クリスマスを覆う影
二〇二一年の暮から二二年の初頭にまたがる冬の間に日本政府の司法機関は、クリマスという古代の奇祭について秘密調査を行なった。SNSの普及についていけない自称アナログ人間たちがそれと知ったのは二月のことで、その頃には、すでに大勢が逮捕され――周到な準備のもとに――コロナ禍下の大学閉鎖に伴い閉じたシャッターだらけとなった商店街は、軒並み嫉妬の炎で焼き払われ、爆発させられるという処置が施された。二周遅れの情報を最新と信じるネット住民たちは、この事件を、【朗報】リア充爆発した、などと嘲笑していた。
しかし、一分一秒でも早く、長くバズろうと生き急ぐ連中は、異様なまでの逮捕者の数と、押収されたケーキの数、そして、未使用のままこっそり廃棄された大量のコンドームという点とを、怪しいとにらんだ。
クリマスなる奇祭は何を行なっていたのか。5G電波ウィルスの実験だとか、コロナ陰謀説を裏付ける証拠を破棄するためのダミー情報だとか、怪しげな説が無数に伝えられたが、結局はっきりとしたようすは分からなかった。
ただ、あるネットチャンネル――特に読み上げるでもなく文字動画を大量に投下している再生数四桁弱のチャンネル――だけは、ホテル・セントクルスの休憩一時間無料と宿泊二千円コースの存在を報じていた。

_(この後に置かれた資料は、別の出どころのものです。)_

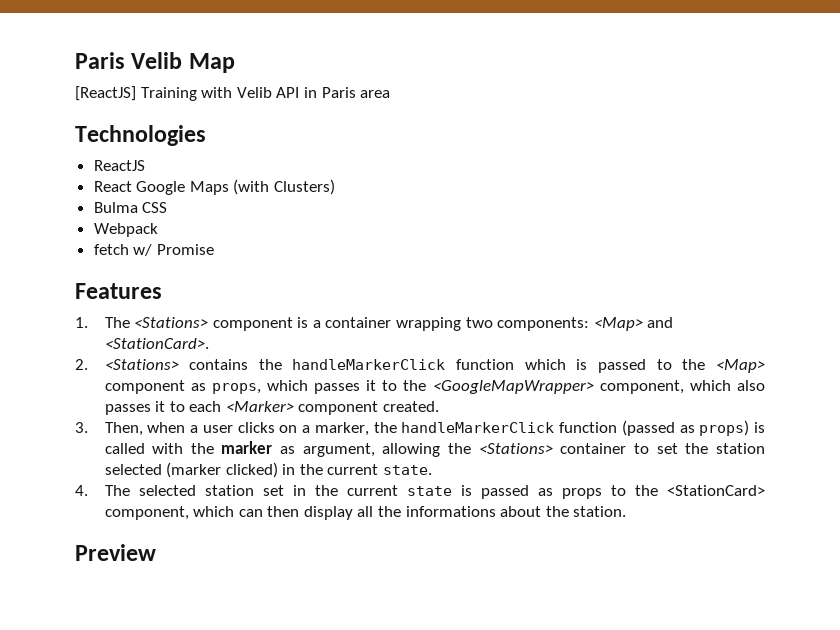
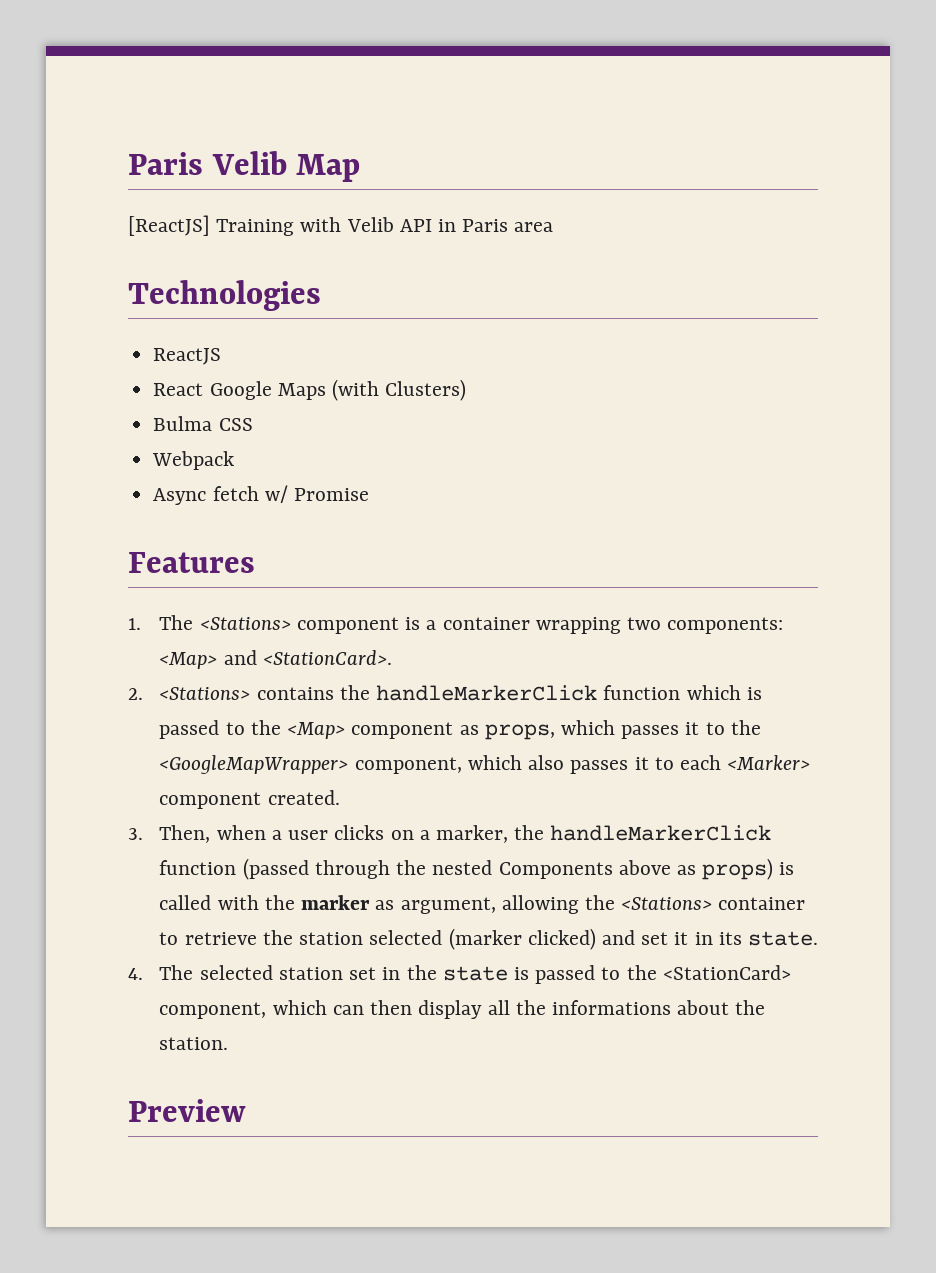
(158, 230) none -> [153,488,207,505] Async
(675, 428) none -> [314,860,671,879] through the nested Components above
[656,443,678,454] set -> [184,932,257,945] retrieve
[282,464,379,475] in the current -> [601,930,742,945] and set it in its
[346,485,398,496] current -> (437, 972) none
[537,488,602,499] as props -> (596, 974) none

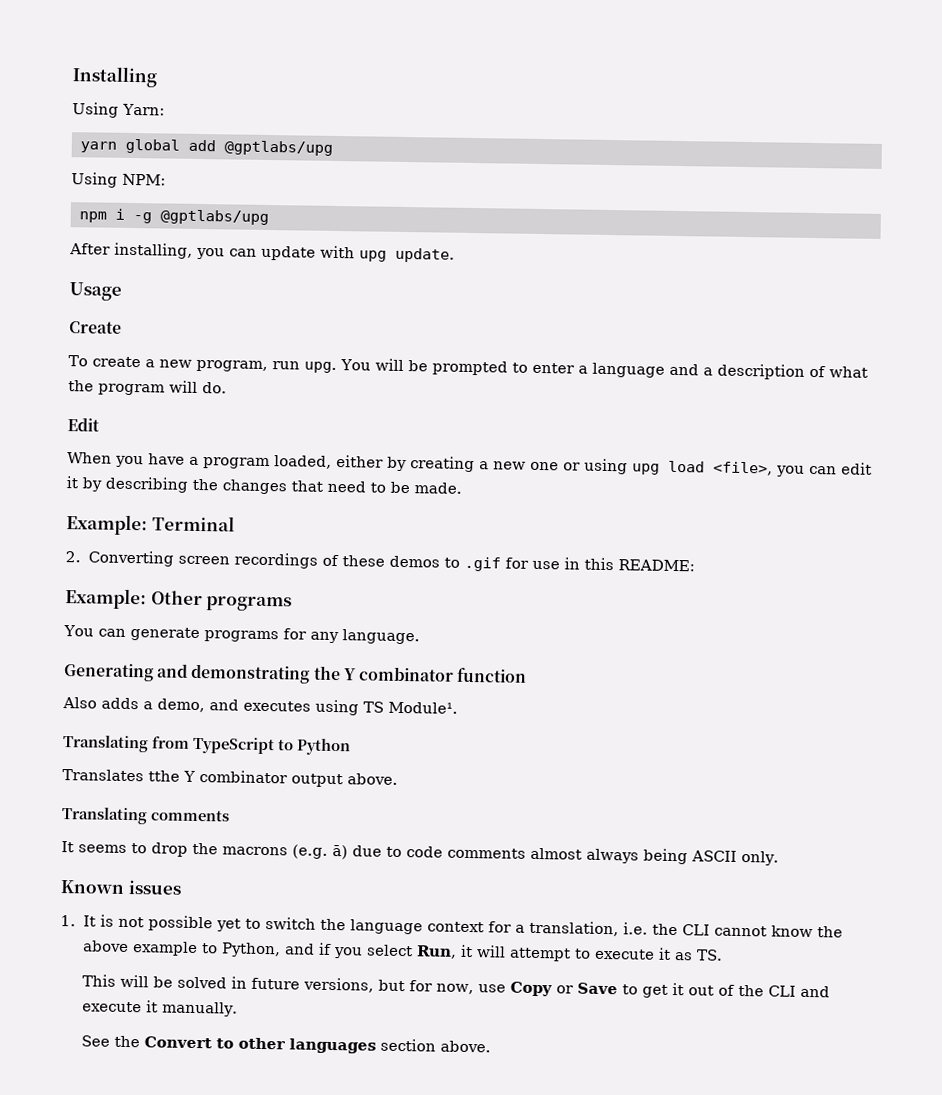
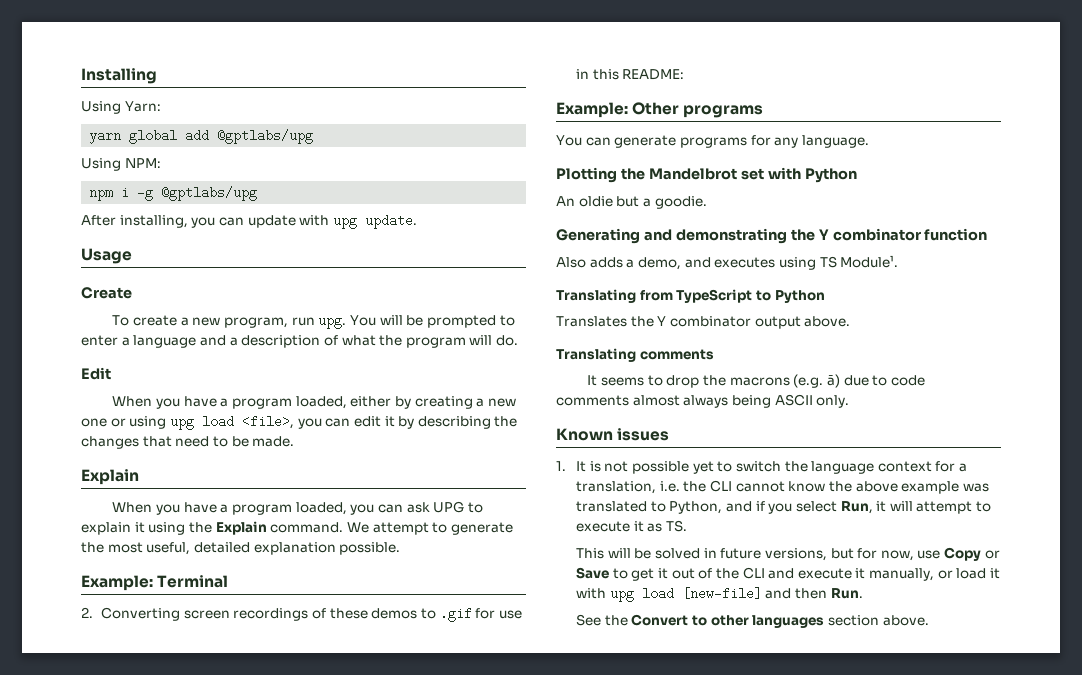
(462, 488) none -> [81,469,139,485] [112,501,483,515] [81,521,513,535] [81,542,401,555] // Explain // When you have a program loaded, you can ask UPG to explain it using the Explain command. We attempt to generate the most useful, detailed explanation possible.
(420, 637) none -> [556,167,857,183] [556,196,707,209] // Plotting the Mandelbrot set with Python // An oldie but a goodie.
[148,770,180,782] tthe -> [630,316,654,327] the
(198, 949) none -> [962,483,989,492] [576,501,648,512] was translated
[161,1001,238,1017] manually. -> [869,568,1001,581] [576,587,863,602] manually, or load it with upg load [new-file] and then Run.

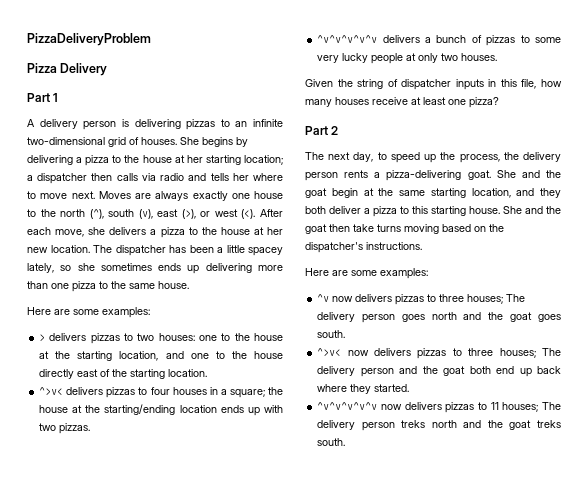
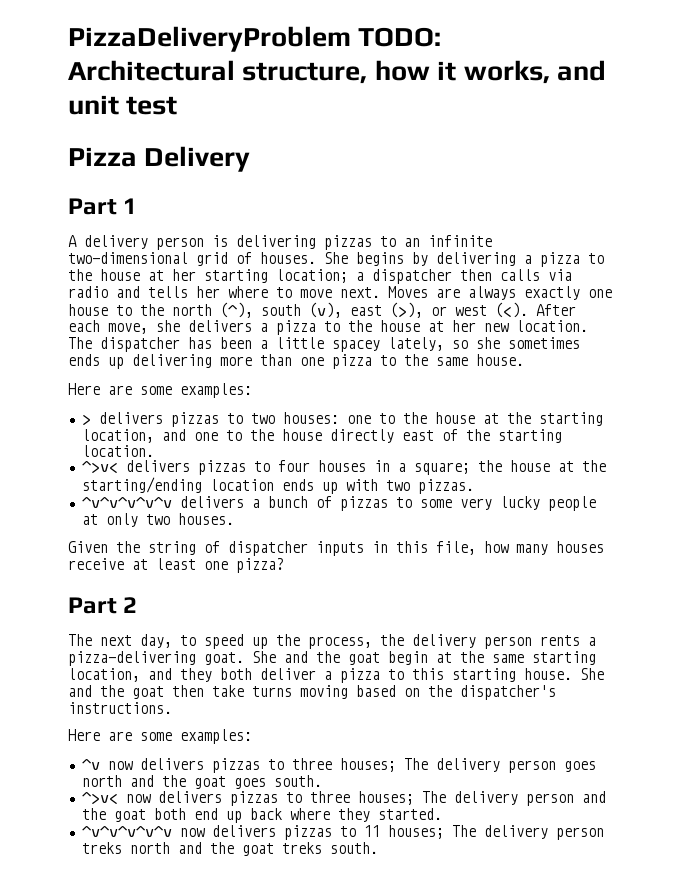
(151, 39) none -> [358,27,442,47] [68,60,607,84] [68,95,178,115] TODO: Architectural structure, how it works, and unit test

しかし、膨大な逮捕者を生んだクリスマスなる奇祭と、ラブホテルの割引デーが重なるなどとは、とうてい考えられなかった。
私いがいには。
ここに私は、全てを書き残しておこうと思う。というのも、事件の大勢が決まってしまった今となっては、当の奇祭にまつわる様々な秘具も、言祝ぎも、忌まわしき儀式であったとしても、またTOCANAかの一言で済まされてしまうであろうからである。
そしてまた、何を隠すことがあろう、私こそがクリスマスの奇祭のただなかにいて、あの禍々しき赤衣に髭面の老夫たちを見、当局に仔細漏らさず報告した者だからである。
そう、あの、十二月二十四日から、十二月二十五日に渡る、悍ましき夜の話を。
あの頃の私は、広まるコロナの影響で二年も大学に通うことが叶わず、この際ならばと休学届を出し、一人旅行に出ていた。
私は建物の屋根を見るのが好きで、切妻屋根や、切妻破風の屋根や、円屋根や、少しくぼんだ駒形屋根や、差し掛け半切妻屋根などを探し、古い街を歩いていた。どうせ大学が休みなら、人気も少なかろうと、商店街に立ち寄ったのだった――。